Problem statement:
A complete response lists each line of the data below that includes the word "Preventative".

Source data
•••••
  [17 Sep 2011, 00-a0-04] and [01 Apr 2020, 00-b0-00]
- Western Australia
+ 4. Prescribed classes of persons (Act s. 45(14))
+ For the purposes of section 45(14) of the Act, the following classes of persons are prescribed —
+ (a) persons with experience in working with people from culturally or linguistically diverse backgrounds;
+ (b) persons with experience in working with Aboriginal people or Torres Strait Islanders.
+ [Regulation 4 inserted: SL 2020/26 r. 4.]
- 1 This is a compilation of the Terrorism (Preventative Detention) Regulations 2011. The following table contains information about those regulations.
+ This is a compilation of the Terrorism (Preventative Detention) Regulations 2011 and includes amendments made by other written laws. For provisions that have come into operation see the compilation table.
•••••
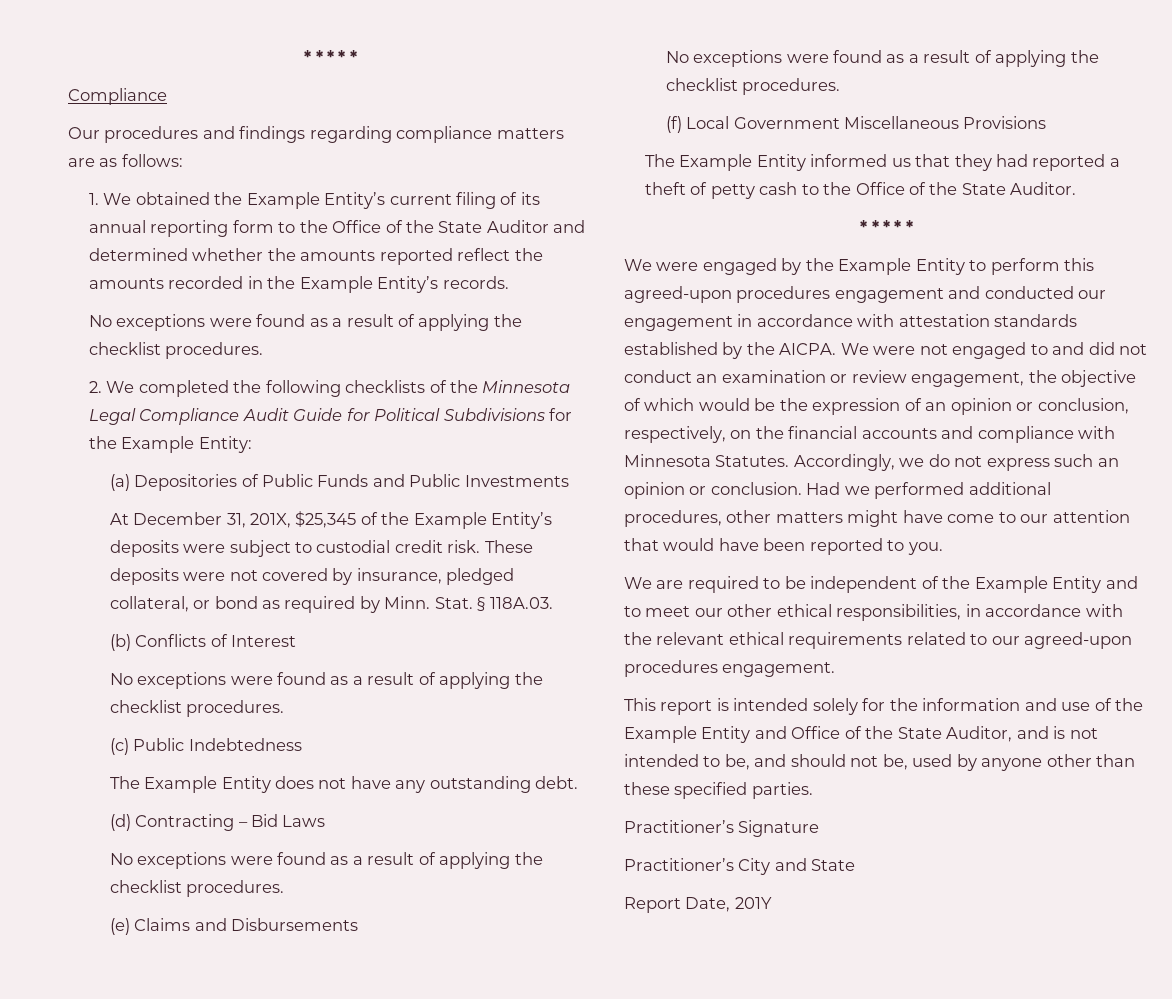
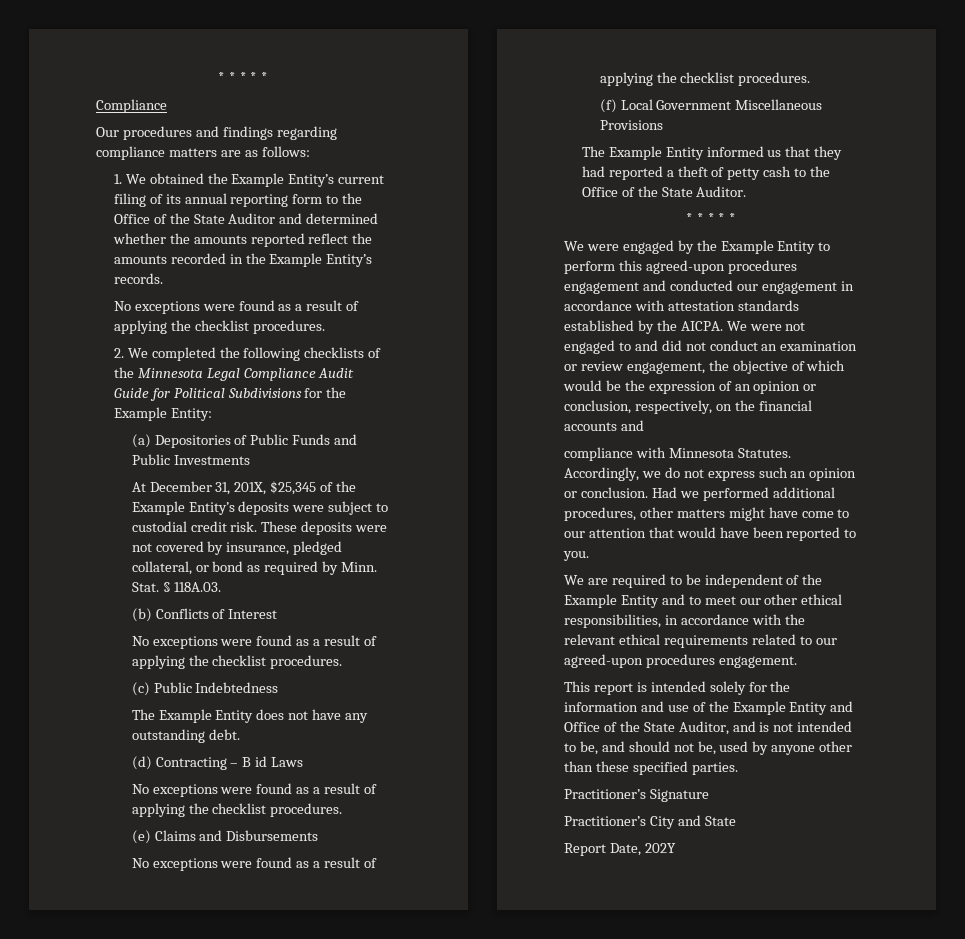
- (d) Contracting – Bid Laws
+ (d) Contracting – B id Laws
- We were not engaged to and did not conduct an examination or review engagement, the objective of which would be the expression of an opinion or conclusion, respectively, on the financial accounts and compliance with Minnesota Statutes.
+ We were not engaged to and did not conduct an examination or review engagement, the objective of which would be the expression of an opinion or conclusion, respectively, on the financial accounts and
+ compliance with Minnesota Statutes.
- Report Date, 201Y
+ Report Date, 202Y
•••••
Task result:
- 1 This is a compilation of the Terrorism (Preventative Detention) Regulations 2011. The following table contains information about those regulations.
+ This is a compilation of the Terrorism (Preventative Detention) Regulations 2011 and includes amendments made by other written laws. For provisions that have come into operation see the compilation table.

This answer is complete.